Work to be completed
Output the entries in full and verbatim, pictures omitted.
(Data provided begins)
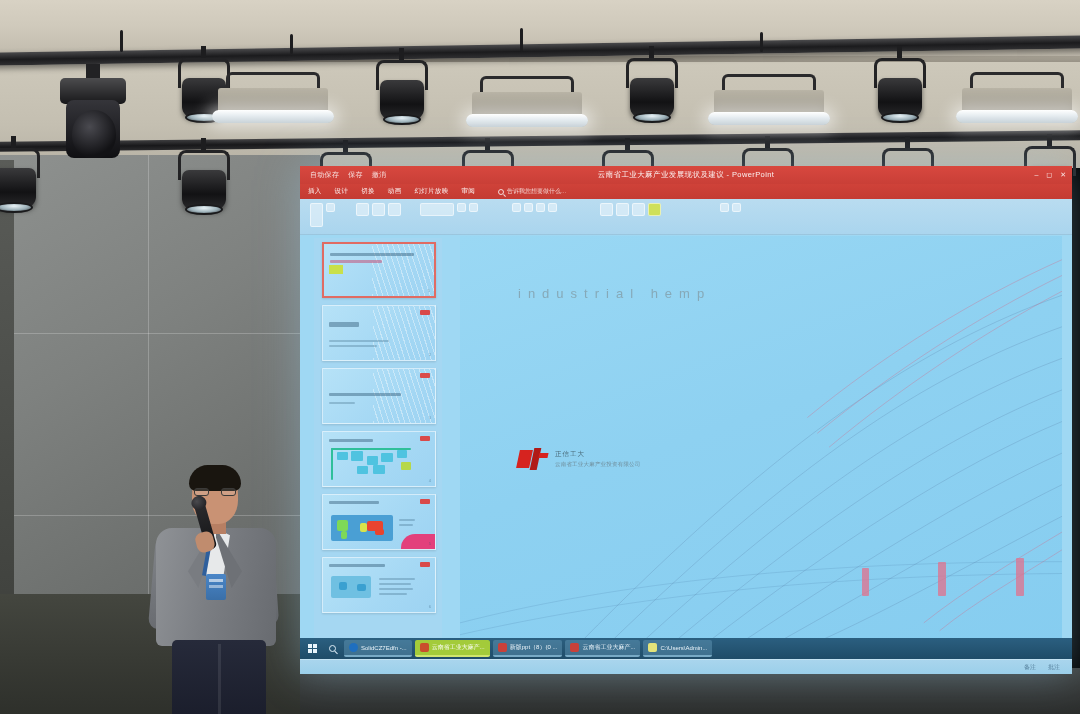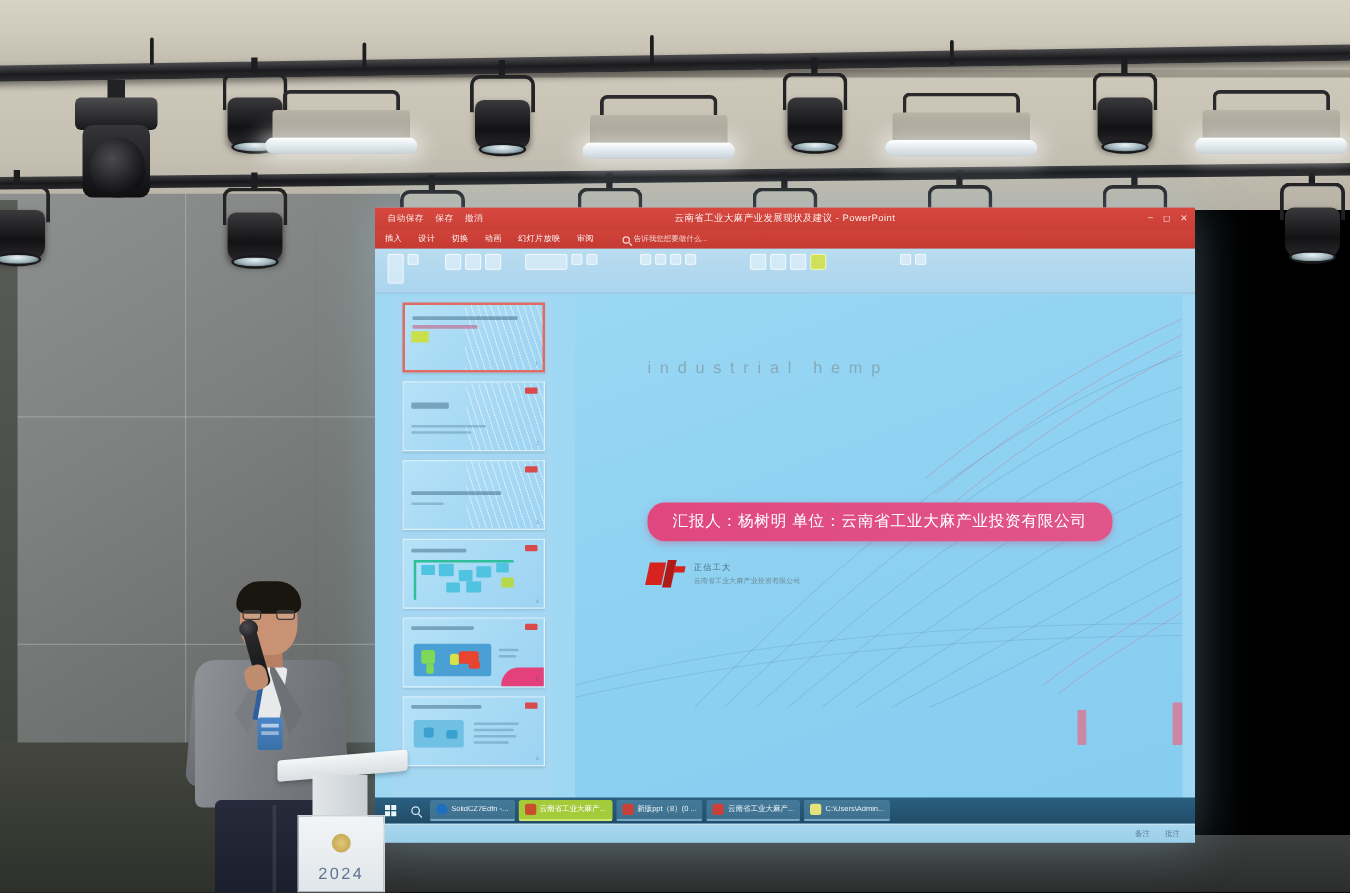--- a/index.html
+++ b/index.html
@@ -113,7 +113,7 @@
 
   
   .screen {
-    position:absolute; left:300px; top:166px; width:656px; height:508px;
+    position:absolute; left:300px; top:166px; width:772px; height:508px;
     background:#9fd8f3;
     box-shadow:0 0 40px rgba(160,215,245,.35);
   }

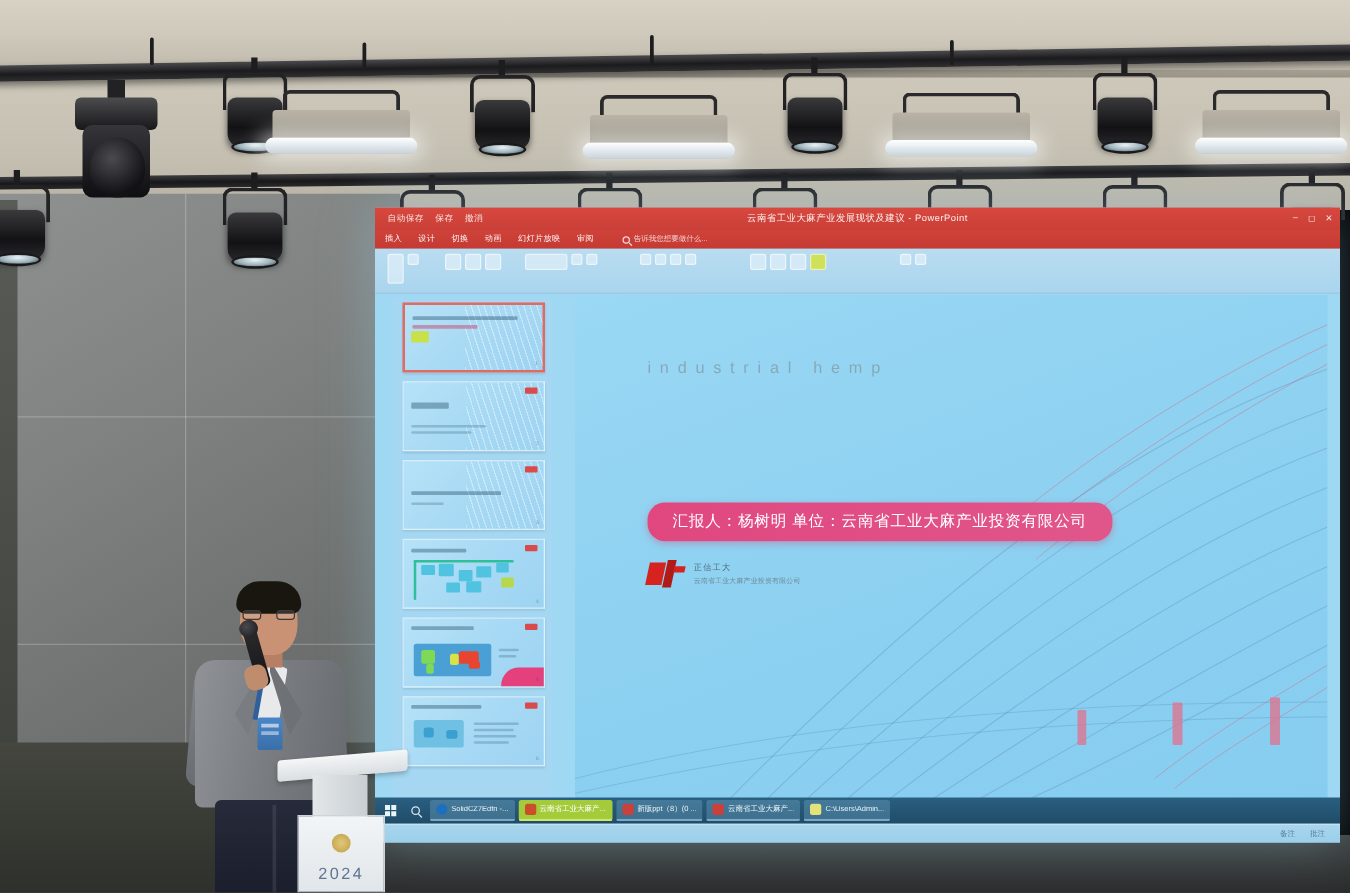--- a/index.html
+++ b/index.html
@@ -678,7 +678,6 @@
       </svg>
 
       <div class="eyebrow">industrial   hemp</div>
-      <div class="presenter">汇报人：杨树明    单位：云南省工业大麻产业投资有限公司</div>
 
       <div class="logo-wrap">
         <div class="logo-mark">

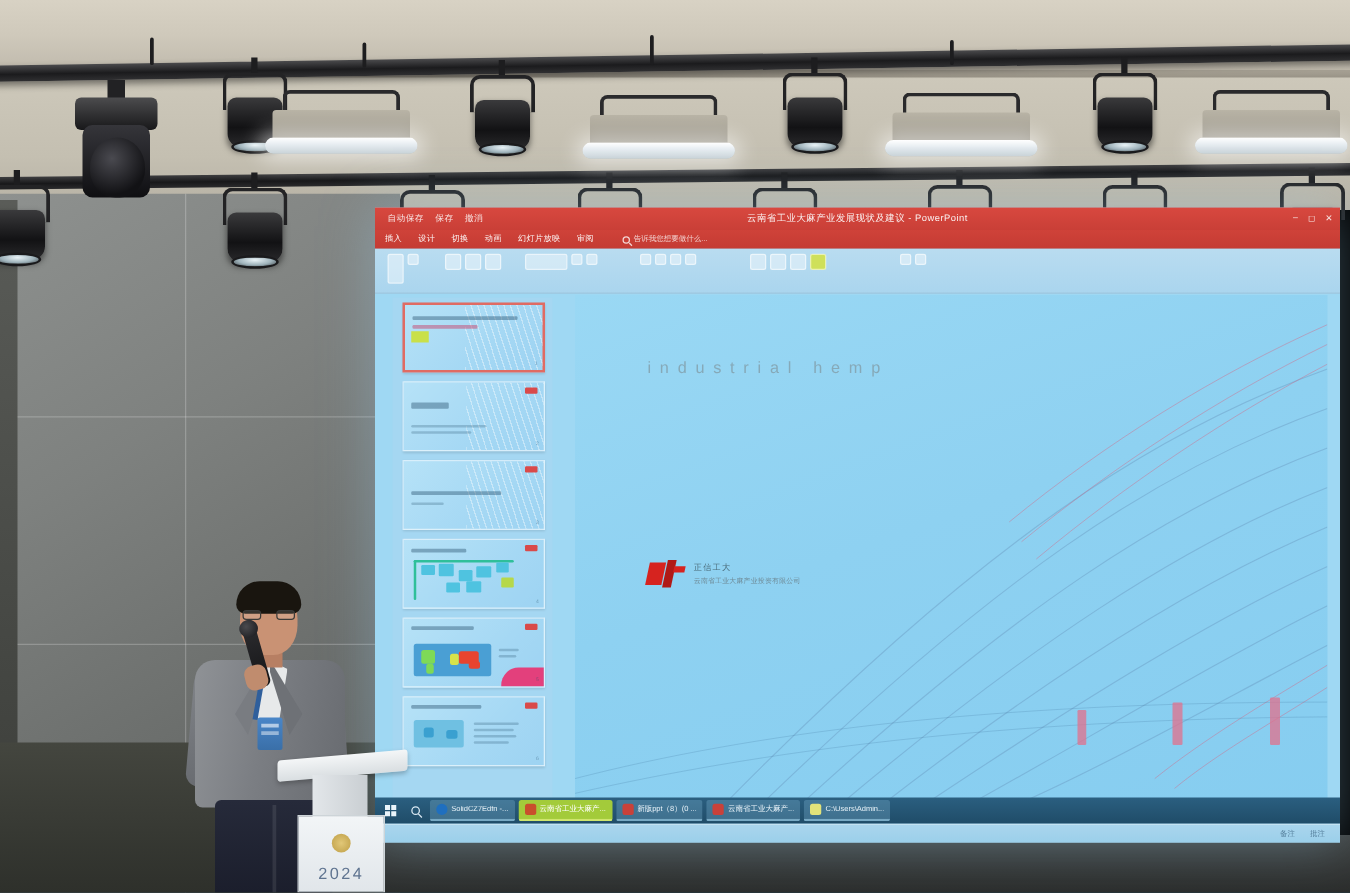--- a/index.html
+++ b/index.html
@@ -755,14 +755,6 @@
     <div class="p-hand"></div>
   </div>
 
-  <div class="lectern">
-    <div class="l-top"></div>
-    <div class="l-col"></div>
-    <div class="l-panel">
-      <div class="l-emblem"></div>
-      <div class="l-year">2024</div>
-    </div>
-  </div>
 
 </div>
(Data provided ends)
Task answer
--- a/index.html
+++ b/index.html
@@ -113,7 +113,7 @@
 
   
   .screen {
-    position:absolute; left:300px; top:166px; width:656px; height:508px;
+    position:absolute; left:300px; top:166px; width:772px; height:508px;
     background:#9fd8f3;
     box-shadow:0 0 40px rgba(160,215,245,.35);
   }

--- a/index.html
+++ b/index.html
@@ -678,7 +678,6 @@
       </svg>
 
       <div class="eyebrow">industrial   hemp</div>
-      <div class="presenter">汇报人：杨树明    单位：云南省工业大麻产业投资有限公司</div>
 
       <div class="logo-wrap">
         <div class="logo-mark">

--- a/index.html
+++ b/index.html
@@ -755,14 +755,6 @@
     <div class="p-hand"></div>
   </div>
 
-  <div class="lectern">
-    <div class="l-top"></div>
-    <div class="l-col"></div>
-    <div class="l-panel">
-      <div class="l-emblem"></div>
-      <div class="l-year">2024</div>
-    </div>
-  </div>
 
 </div>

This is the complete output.